“Something
happens between a novel and its reader which is similar to the process of
developing photographs, the way they did it before the digital age. The
photograph, as it was printed in the darkroom, became visible bit by bit. As
you read your way through a novel, the same chemical process takes place.”
– Patrick Modiano
French writer Jean Patrick Modiano,
who turned 71 yesterday, is the 2014 recipient of the Nobel Prize in
literature, presented in recognition of his amazing and powerful lifetime body
of work. Interestingly, his many
award-winning works, first produced in French, were not published in English
until after the Nobel. But they were
known worldwide, having been translated into more than 30 other languages.

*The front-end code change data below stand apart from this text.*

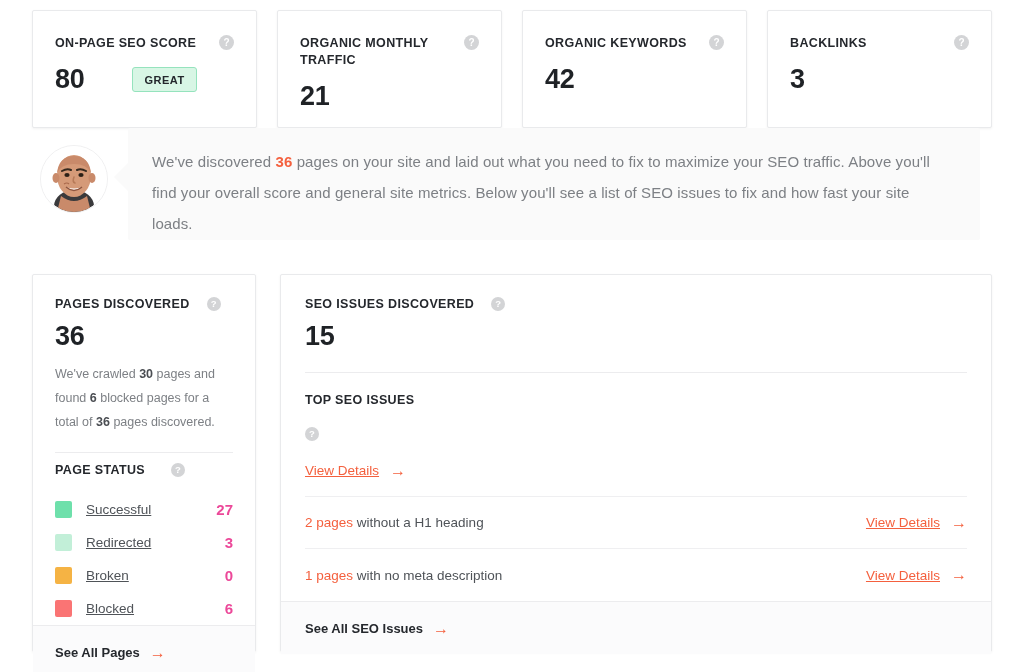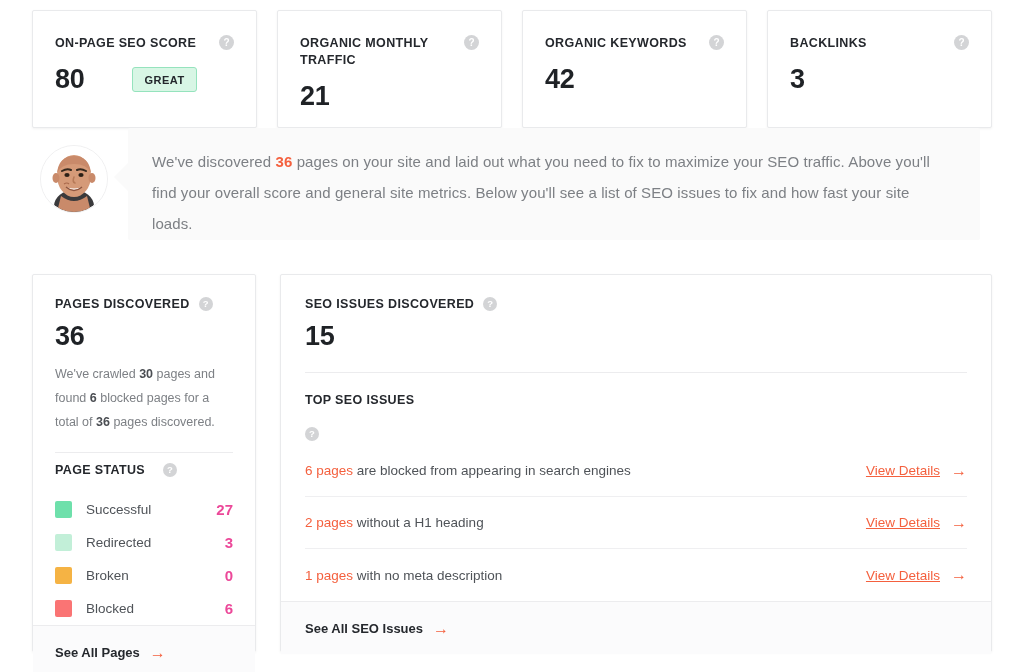"PAGES DISCOVERED" .section-head { gap: 9px -> 17px }
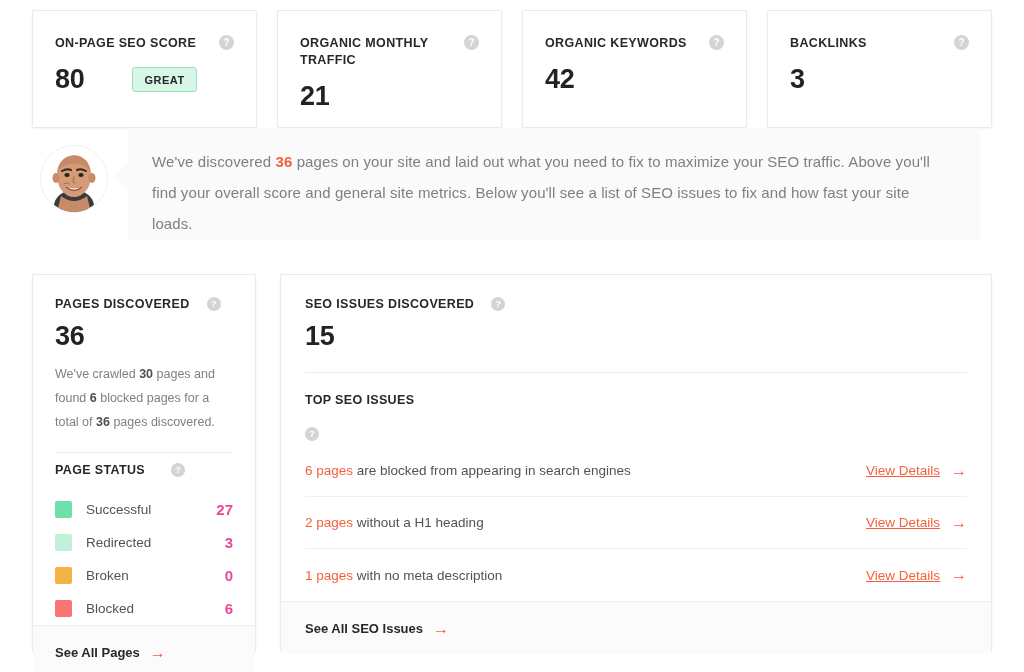"6 pages are blocked from" div.issue-text { html: <div><span>6 pages</span><span> are blocked from appearing in search engines</span></div> -> none }
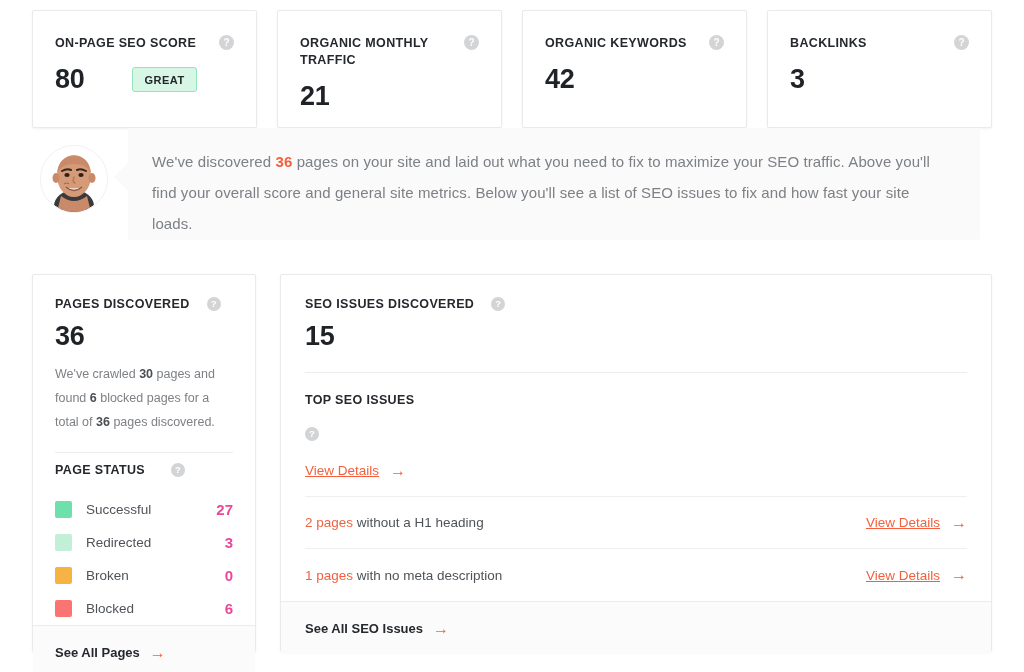"Successful" .status-label { text-decoration: none -> underline }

Modiano's novels all delve into the
puzzle of identity, and of trying to track evidence of existence through traces
of the past. Obsessed with the troubled and shameful period of the World War II
German Occupation of France—during which his father allegedly engaged in shady
dealings—Modiano returns to this theme in all 30 of his novels.
A quiet, introspective man, he said
“Writing is a strange and solitary activity.”
He started early, wanting an outlet to say something about things he had
learned about those War years. His first
novel La Place de
l'étoile (roughly translated as the place for the star) was published when he
was just 22. Thus he
always encourages
young writers to both follow their dreams and not to despair.
“Encourage aspiring writers to
continue writing when things are going against them, when it feels hard,” he
said. “Explain the typical obstacles that occur, and
encourage and reassure them to continue, never to give up.”